Several things need to be said about this diagram. First, not every temnospondyl taxon is included. Many known types are not shown here. However, most of the important forms are shown. Secondly Yates and Warren revive the monophyletic Trematosauria and Stereospondyli, but replaced the Ratchitomi with the clades Euskelia and Limnarchia. And third, not everyone agrees with these particular phylogeny. A common alternative for example is to have the Dvinosauria as a very early and quite distinct clade, prior to the Euskelia and the higher "Limnarchia" (several of the cladograms displayed here show this option)
Temnospondyli: Dendrerpeton.
Range: from the Early Carboniferous
Phylogeny: Tetrapoda*: (Lepspondyli + Reptilomorpha) + *: Eucritta + (Edopoidea + (Dendrerpeton + (Euskelia + Limnarchia))).

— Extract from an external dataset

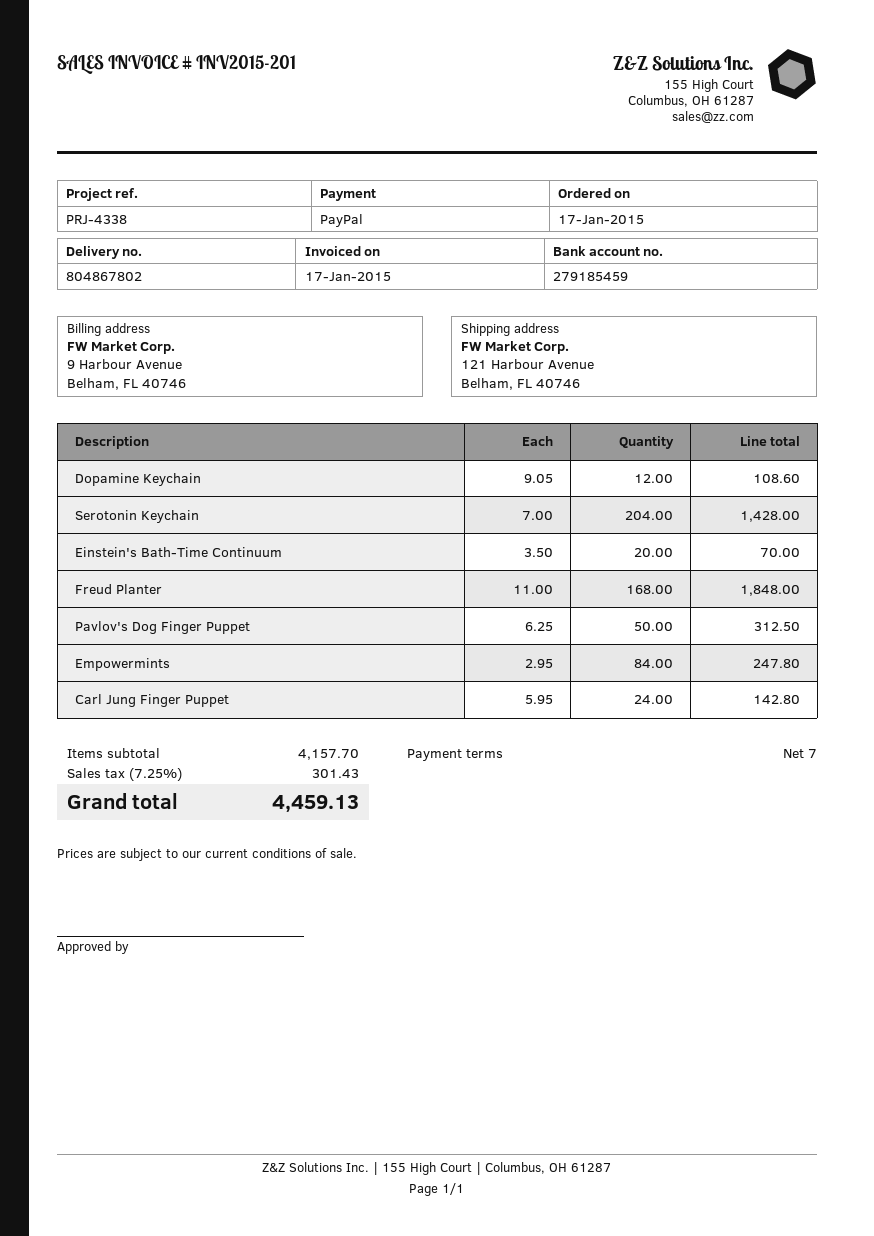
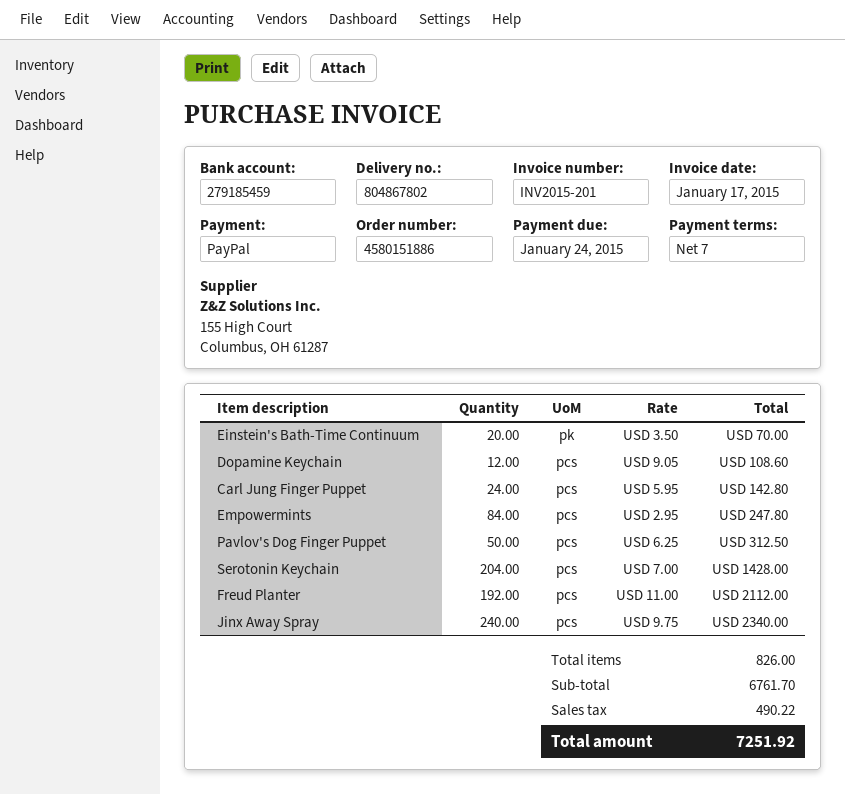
Freud Planter: 168 x 11.00 = 1848.00 -> 192 x 11.00 = 2112.00
Jinx Away Spray: none -> 240 x 9.75 = 2340.00
subtotal: 4157.70 -> 6761.70
tax: 301.43 -> 490.22
total: 4459.13 -> 7251.92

Characters: 20- 300 cm; large heads with akinetic skulls; skull triangular to parabolic, or longirostrine; skull heavily ornamented; sensory line grooves may be present; $ palatal tusks common; $ very large interpterygoid fenestrae; tendency to develop additional cranial bones along midline (e.g. internasal, interfrontal, interparietal); "otic notch" frequently present, but probably did not support tympanum; "vertebrae 'rhachitomous' (with a large, dorsal, crescentic intercentrum and a small, dorsal, paired pleurocentrum) to stereospondylous (without an ossified pleurocentrum, although this element may be retained in a cartilaginous state)" [from Temnospondyli]; $ ornamented scapula; digits 4 (manus), 5(pes); amphibious or aquatic; some forms even with probable external gills.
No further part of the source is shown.